News Update :

Engaging With Customers

Wednesday, February 10, 2010

So far we’ve talked about how to listen to our customers and how (and whether) to respond. The next step I suggested in an abbreviated strategy development process is to engage. This is hardly a new subject; I found some good case examples not long ago.

Since I believe it’s important to have a common understanding of what we’re talking about, I searched “definition of customer engagement.” I got 150,000 hits, pretty much what I was expecting. The Advertising Research Foundation’s 2006 definition is widely accepted; here is a good article with an elaboration of the definition. The common thread in the subset of the 150,000 definitions I read is that we want to encourage interaction with our customers—real give and take that adds value to the customer’s brand-related experience.

A recent publication from Alterian quotes some statistics. Note particularly the second one. Customer service experts have long known that resolving a problem for a customer can make that person more loyal than the person who has never experienced a problem. It also supports my hypothesis that the customer experience concept--if it did not grow out of what we know about customer service management--is at least a first cousin. Contemplate the steps recommended by the Opinion Research Corporation.
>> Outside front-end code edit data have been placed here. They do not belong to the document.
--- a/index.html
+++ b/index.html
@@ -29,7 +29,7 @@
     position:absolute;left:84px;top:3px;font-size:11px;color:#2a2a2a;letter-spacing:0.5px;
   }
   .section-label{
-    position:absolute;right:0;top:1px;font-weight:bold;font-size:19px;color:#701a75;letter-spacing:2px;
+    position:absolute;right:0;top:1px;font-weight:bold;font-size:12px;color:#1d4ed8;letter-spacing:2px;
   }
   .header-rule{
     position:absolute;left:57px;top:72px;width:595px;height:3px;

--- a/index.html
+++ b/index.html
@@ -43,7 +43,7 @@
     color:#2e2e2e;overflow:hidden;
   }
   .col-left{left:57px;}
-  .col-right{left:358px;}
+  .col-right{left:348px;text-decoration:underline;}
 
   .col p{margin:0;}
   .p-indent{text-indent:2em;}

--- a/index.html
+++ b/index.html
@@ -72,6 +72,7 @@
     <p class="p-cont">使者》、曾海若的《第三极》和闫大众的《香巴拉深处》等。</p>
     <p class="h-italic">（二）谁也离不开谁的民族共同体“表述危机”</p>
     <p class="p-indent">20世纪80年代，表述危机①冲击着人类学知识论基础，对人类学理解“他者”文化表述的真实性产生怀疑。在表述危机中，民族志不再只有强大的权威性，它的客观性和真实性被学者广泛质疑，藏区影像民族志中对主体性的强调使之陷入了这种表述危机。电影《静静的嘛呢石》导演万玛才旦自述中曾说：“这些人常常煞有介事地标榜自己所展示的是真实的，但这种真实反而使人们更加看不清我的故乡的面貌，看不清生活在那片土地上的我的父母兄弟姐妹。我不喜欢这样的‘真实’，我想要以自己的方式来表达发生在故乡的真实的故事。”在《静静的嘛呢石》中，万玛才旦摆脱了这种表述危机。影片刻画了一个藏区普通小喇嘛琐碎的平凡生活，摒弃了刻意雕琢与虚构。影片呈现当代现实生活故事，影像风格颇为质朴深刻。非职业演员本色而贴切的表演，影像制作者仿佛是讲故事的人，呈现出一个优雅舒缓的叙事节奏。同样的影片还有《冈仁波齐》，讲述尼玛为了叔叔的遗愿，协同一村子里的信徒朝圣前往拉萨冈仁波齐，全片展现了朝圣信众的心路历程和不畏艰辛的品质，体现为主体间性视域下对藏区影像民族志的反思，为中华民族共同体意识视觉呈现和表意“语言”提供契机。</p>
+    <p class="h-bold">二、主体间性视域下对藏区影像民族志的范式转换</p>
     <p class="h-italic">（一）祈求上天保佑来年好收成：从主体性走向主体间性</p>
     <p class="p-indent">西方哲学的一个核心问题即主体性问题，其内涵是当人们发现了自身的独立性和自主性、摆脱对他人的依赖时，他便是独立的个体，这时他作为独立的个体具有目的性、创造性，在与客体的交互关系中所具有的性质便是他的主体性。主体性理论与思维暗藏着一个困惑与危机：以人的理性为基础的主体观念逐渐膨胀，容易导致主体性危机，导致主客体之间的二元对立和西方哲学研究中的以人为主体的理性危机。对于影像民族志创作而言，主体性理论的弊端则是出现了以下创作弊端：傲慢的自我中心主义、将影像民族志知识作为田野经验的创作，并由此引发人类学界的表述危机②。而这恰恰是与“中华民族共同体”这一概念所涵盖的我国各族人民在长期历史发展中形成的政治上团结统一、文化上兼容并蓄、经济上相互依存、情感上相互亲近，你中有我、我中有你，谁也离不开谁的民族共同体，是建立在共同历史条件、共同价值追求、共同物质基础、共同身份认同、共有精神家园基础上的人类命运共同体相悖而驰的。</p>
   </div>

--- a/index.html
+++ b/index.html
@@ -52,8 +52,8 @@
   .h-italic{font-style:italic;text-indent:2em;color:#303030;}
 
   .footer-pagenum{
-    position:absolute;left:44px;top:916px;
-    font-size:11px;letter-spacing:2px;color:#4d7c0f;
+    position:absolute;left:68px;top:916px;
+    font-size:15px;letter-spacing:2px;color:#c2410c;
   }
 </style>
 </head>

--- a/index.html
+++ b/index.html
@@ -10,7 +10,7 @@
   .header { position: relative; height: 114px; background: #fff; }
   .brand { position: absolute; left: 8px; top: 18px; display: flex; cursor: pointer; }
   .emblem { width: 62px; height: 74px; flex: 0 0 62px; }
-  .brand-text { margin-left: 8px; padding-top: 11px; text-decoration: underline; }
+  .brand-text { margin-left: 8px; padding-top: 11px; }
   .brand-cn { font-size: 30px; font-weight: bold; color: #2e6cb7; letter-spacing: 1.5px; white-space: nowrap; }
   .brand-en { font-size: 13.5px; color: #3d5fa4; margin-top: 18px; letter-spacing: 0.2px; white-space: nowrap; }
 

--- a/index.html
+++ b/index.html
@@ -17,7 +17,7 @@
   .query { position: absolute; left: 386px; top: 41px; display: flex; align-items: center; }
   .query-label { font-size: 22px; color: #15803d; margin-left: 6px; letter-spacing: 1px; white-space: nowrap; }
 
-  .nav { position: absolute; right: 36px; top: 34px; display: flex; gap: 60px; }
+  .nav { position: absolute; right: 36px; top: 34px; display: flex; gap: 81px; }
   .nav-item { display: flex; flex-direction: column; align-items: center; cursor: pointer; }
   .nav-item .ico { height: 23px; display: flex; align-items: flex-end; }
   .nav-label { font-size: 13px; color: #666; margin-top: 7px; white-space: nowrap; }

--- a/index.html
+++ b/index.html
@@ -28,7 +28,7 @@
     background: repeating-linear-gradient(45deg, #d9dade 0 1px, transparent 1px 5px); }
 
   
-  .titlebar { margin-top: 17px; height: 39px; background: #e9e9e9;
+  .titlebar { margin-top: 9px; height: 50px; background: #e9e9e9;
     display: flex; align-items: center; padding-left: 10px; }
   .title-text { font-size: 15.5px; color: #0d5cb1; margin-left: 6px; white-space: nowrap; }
They say the goal is a differentiated customer experience. The strategic questions are:

1. How well do our employees deliver on our brand promise?
2. What are our customer’s expectations of experiences with our organization?
3. What is the gap between our brand promise and the customer experience/customer
4. How consistent is the delivery of our brand promise across all channels of
customer interaction?
5. What are we doing to deliver a differentiated experience from that of our
competition, and/or in comparison to other non-competitive organizations?
6. How is all of this information utilized by our organization to close the gap between
the promise and the experience to ultimately enhance the overall customer experience?

The focus on brand promise is the unifying theme—the one marketers want to embed in all communications channels, at all customer touchpoints. While this makes sense to me, it’s more operations focused than interaction focused. Getting customers to interact with us seems to be the goal; it’s not enough that they just go away satisfied.

Let me give you two quick examples. I went shopping over the weekend. I had a few staples to pick up at Macy’s; of course that led to browsing other departments and, of course, that led to buying some stuff that I only needed marginally, if at all. But I was having fun. Sales associates were being nice to me; two of them stretched the definition of “red” to give me the discount for the “Go Red” AHA promotion (note more cause-related marketing here). One associate wrote her name on the register receipt and encouraged me to evaluate my experience. I got good service everywhere I went, so I did write a review when I got home. I thought that would be the end of it, but a couple of days later I got a thank-you email from Macy’s. It’s nice to be thanked and I was interested to see my review was being forwarded to the local store. Too bad they had to spoil it with a lame subject line! But overall good try.
The second is what’s becoming the ubiquitous video contest. This one does seem to tie in well with the brand promise. You probably know Flo, the terminally perky sales rep who sells insurance “packages” for Progressive on TV. Now, apparently, Flo needs help! You can send in a video in a contest for a live tryout, presumably for a lucrative ad contract. You can watch the “tryouts” but I don’t see that viewers get a vote. They certainly are encouraged to “share.” Progressive is clearly serious about it; there have been two days of tryouts in New York already and they are taking the road show to Miami next week. The program, of course, has a Facebook page and is being promoted by Tweets from the Progressive account. As I said, these contests are becoming ubiquitous, but when the campaign needs refreshing can you think of anything better???

Macy’s tried, and I did appreciate being thanked. However, there was no real encouragement to try to get me to interact further. I do expect to get more emails though! Progressive will probably come up with another cute spokesperson—is “young” part of the strategy, I wonder? And what will they do to ensure that all the contestants go away happy, if not richer? And will they use the entries to build any kind of relationship? Keep an eye out.

And if you ever believed in “build it and they will come” forget that now. It all takes persistent effort. That’s what builds a social media strategy!